**WORK ORDER**
Exact reproduction of all the entries is required, without any of their pictures.

**DATA UNDER STUDY**

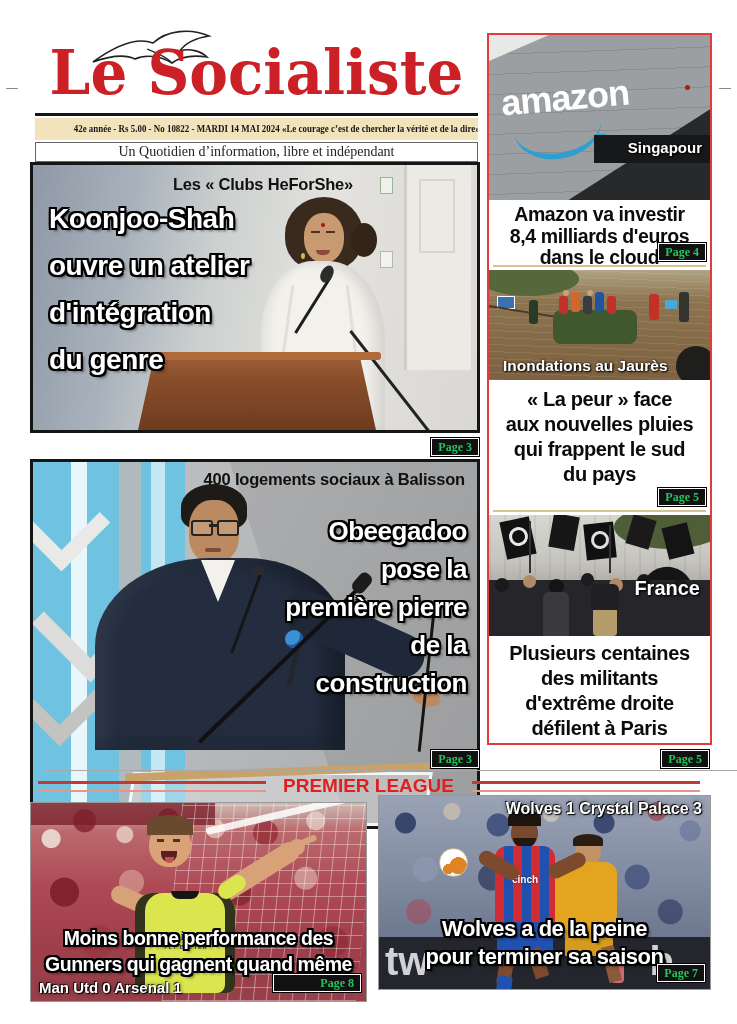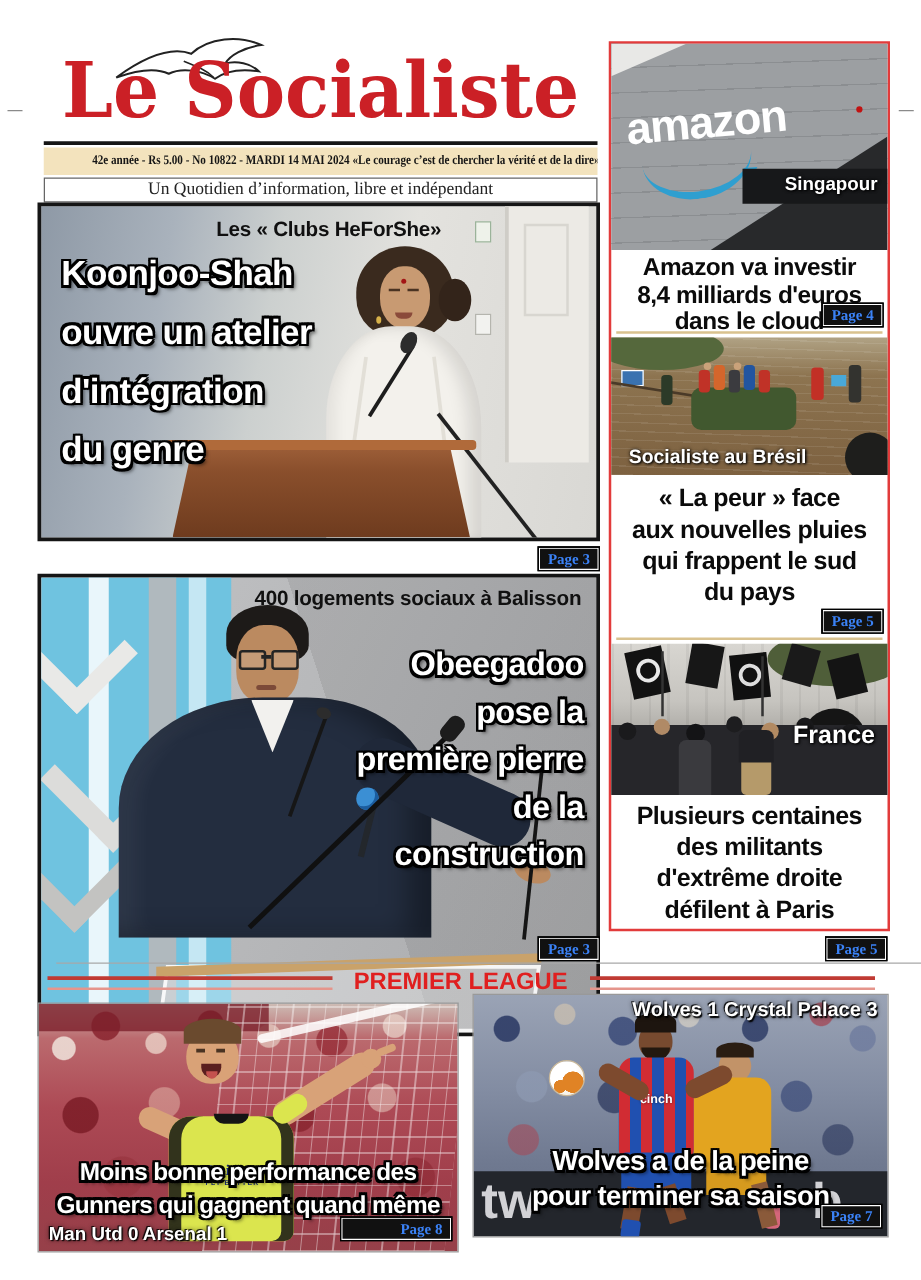--- a/index.html
+++ b/index.html
@@ -4,21 +4,21 @@
 <style>
   html,body{margin:0;padding:0;background:#fff;}
   #page{position:relative;width:737px;height:1024px;background:#fff;overflow:hidden;
         font-family:"Liberation Sans",sans-serif;}
   .abs{position:absolute;}
   .photo{position:absolute;overflow:hidden;}
   
   .otl{color:#fff;font-weight:bold;letter-spacing:-0.5px;
        text-shadow:-2px -2px 0 #000,2px -2px 0 #000,-2px 2px 0 #000,2px 2px 0 #000,
                    -2px 0 0 #000,2px 0 0 #000,0 -2px 0 #000,0 2px 0 #000,3px 3px 3px rgba(0,0,0,.55);}
-  .badge{position:absolute;background:#111;color:#3b82f6;font-family:"Liberation Serif",serif;
+  .badge{position:absolute;background:#111;color:#22c55e;font-family:"Liberation Serif",serif;
          font-weight:bold;font-size:12px;line-height:14px;padding:2px 7px;
          box-shadow:inset 0 0 0 1px #fff;border:1px solid #000;}
   .kicker{position:absolute;color:#101010;font-weight:bold;font-size:16px;letter-spacing:-0.2px;}
   .sb-head{position:absolute;left:4px;right:4px;text-align:center;color:#0b0b0b;
            font-weight:800;letter-spacing:-0.4px;}
   .sb-sep{position:absolute;left:4px;right:4px;height:2px;background:#d9c28f;}
   .caption{position:absolute;color:#fff;font-weight:bold;
            text-shadow:0 0 3px rgba(0,0,0,.9),1px 1px 2px #000;}
   .score{position:absolute;color:#fff;font-weight:bold;
          text-shadow:-1px -1px 0 rgba(0,0,0,.8),1px 1px 1px #000,0 0 4px rgba(0,0,0,.8);}
@@ -159,21 +159,21 @@
       <div class="abs" style="left:94px;top:26px;width:9px;height:18px;background:#3b3b3f;border-radius:3px;"></div>
       <div class="abs" style="left:106px;top:22px;width:9px;height:20px;background:#2255a0;border-radius:3px;"></div>
       <div class="abs" style="left:118px;top:26px;width:9px;height:18px;background:#c03227;border-radius:3px;"></div>
       <div class="abs" style="left:74px;top:20px;width:6px;height:6px;background:#caa27a;border-radius:50%;"></div>
       <div class="abs" style="left:98px;top:20px;width:6px;height:6px;background:#caa27a;border-radius:50%;"></div>
       <div class="abs" style="left:40px;top:30px;width:9px;height:24px;background:#2c3a28;border-radius:3px;"></div>
       <div class="abs" style="left:160px;top:24px;width:10px;height:26px;background:#c23026;border-radius:3px;"></div>
       <div class="abs" style="left:176px;top:30px;width:12px;height:9px;background:#49a8d8;"></div>
       <div class="abs" style="left:190px;top:22px;width:10px;height:30px;background:#33332f;border-radius:3px;"></div>
       <div class="abs" style="right:-6px;bottom:-6px;width:40px;height:40px;background:#1e1e1c;border-radius:50%;"></div>
-      <div class="caption" style="left:14px;bottom:5px;font-size:15.5px;">Socialiste au Brésil</div>
+      <div class="caption" style="left:14px;bottom:5px;font-size:15.5px;">Inondations au Jaurès</div>
     </div>
     <div class="sb-head" style="top:352px;font-size:20px;line-height:25px;">« La peur » face<br>aux nouvelles pluies<br>qui frappent le sud<br>du pays</div>
     <div class="badge" style="right:3px;top:452px;">Page 5</div>
     <div class="sb-sep" style="top:475px;"></div>
 
     <div class="photo" style="left:0;top:480px;right:0;height:121px;
          background:repeating-linear-gradient(90deg,rgba(0,0,0,.05) 0 2px,transparent 2px 15px),
          linear-gradient(180deg,#d8d6d1 0%,#c6c4bf 38%,#aba9a4 60%,#8e8c88 100%);">
       <div class="abs" style="right:-14px;top:-10px;width:110px;height:44px;background:#4f5e39;border-radius:50%;"></div>
       <div class="abs" style="left:14px;top:4px;width:30px;height:38px;background:#121212;transform:rotate(-12deg);"></div>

**RESPONSE AREA**
--- a/index.html
+++ b/index.html
@@ -4,21 +4,21 @@
 <style>
   html,body{margin:0;padding:0;background:#fff;}
   #page{position:relative;width:737px;height:1024px;background:#fff;overflow:hidden;
         font-family:"Liberation Sans",sans-serif;}
   .abs{position:absolute;}
   .photo{position:absolute;overflow:hidden;}
   
   .otl{color:#fff;font-weight:bold;letter-spacing:-0.5px;
        text-shadow:-2px -2px 0 #000,2px -2px 0 #000,-2px 2px 0 #000,2px 2px 0 #000,
                    -2px 0 0 #000,2px 0 0 #000,0 -2px 0 #000,0 2px 0 #000,3px 3px 3px rgba(0,0,0,.55);}
-  .badge{position:absolute;background:#111;color:#3b82f6;font-family:"Liberation Serif",serif;
+  .badge{position:absolute;background:#111;color:#22c55e;font-family:"Liberation Serif",serif;
          font-weight:bold;font-size:12px;line-height:14px;padding:2px 7px;
          box-shadow:inset 0 0 0 1px #fff;border:1px solid #000;}
   .kicker{position:absolute;color:#101010;font-weight:bold;font-size:16px;letter-spacing:-0.2px;}
   .sb-head{position:absolute;left:4px;right:4px;text-align:center;color:#0b0b0b;
            font-weight:800;letter-spacing:-0.4px;}
   .sb-sep{position:absolute;left:4px;right:4px;height:2px;background:#d9c28f;}
   .caption{position:absolute;color:#fff;font-weight:bold;
            text-shadow:0 0 3px rgba(0,0,0,.9),1px 1px 2px #000;}
   .score{position:absolute;color:#fff;font-weight:bold;
          text-shadow:-1px -1px 0 rgba(0,0,0,.8),1px 1px 1px #000,0 0 4px rgba(0,0,0,.8);}
@@ -159,21 +159,21 @@
       <div class="abs" style="left:94px;top:26px;width:9px;height:18px;background:#3b3b3f;border-radius:3px;"></div>
       <div class="abs" style="left:106px;top:22px;width:9px;height:20px;background:#2255a0;border-radius:3px;"></div>
       <div class="abs" style="left:118px;top:26px;width:9px;height:18px;background:#c03227;border-radius:3px;"></div>
       <div class="abs" style="left:74px;top:20px;width:6px;height:6px;background:#caa27a;border-radius:50%;"></div>
       <div class="abs" style="left:98px;top:20px;width:6px;height:6px;background:#caa27a;border-radius:50%;"></div>
       <div class="abs" style="left:40px;top:30px;width:9px;height:24px;background:#2c3a28;border-radius:3px;"></div>
       <div class="abs" style="left:160px;top:24px;width:10px;height:26px;background:#c23026;border-radius:3px;"></div>
       <div class="abs" style="left:176px;top:30px;width:12px;height:9px;background:#49a8d8;"></div>
       <div class="abs" style="left:190px;top:22px;width:10px;height:30px;background:#33332f;border-radius:3px;"></div>
       <div class="abs" style="right:-6px;bottom:-6px;width:40px;height:40px;background:#1e1e1c;border-radius:50%;"></div>
-      <div class="caption" style="left:14px;bottom:5px;font-size:15.5px;">Socialiste au Brésil</div>
+      <div class="caption" style="left:14px;bottom:5px;font-size:15.5px;">Inondations au Jaurès</div>
     </div>
     <div class="sb-head" style="top:352px;font-size:20px;line-height:25px;">« La peur » face<br>aux nouvelles pluies<br>qui frappent le sud<br>du pays</div>
     <div class="badge" style="right:3px;top:452px;">Page 5</div>
     <div class="sb-sep" style="top:475px;"></div>
 
     <div class="photo" style="left:0;top:480px;right:0;height:121px;
          background:repeating-linear-gradient(90deg,rgba(0,0,0,.05) 0 2px,transparent 2px 15px),
          linear-gradient(180deg,#d8d6d1 0%,#c6c4bf 38%,#aba9a4 60%,#8e8c88 100%);">
       <div class="abs" style="right:-14px;top:-10px;width:110px;height:44px;background:#4f5e39;border-radius:50%;"></div>
       <div class="abs" style="left:14px;top:4px;width:30px;height:38px;background:#121212;transform:rotate(-12deg);"></div>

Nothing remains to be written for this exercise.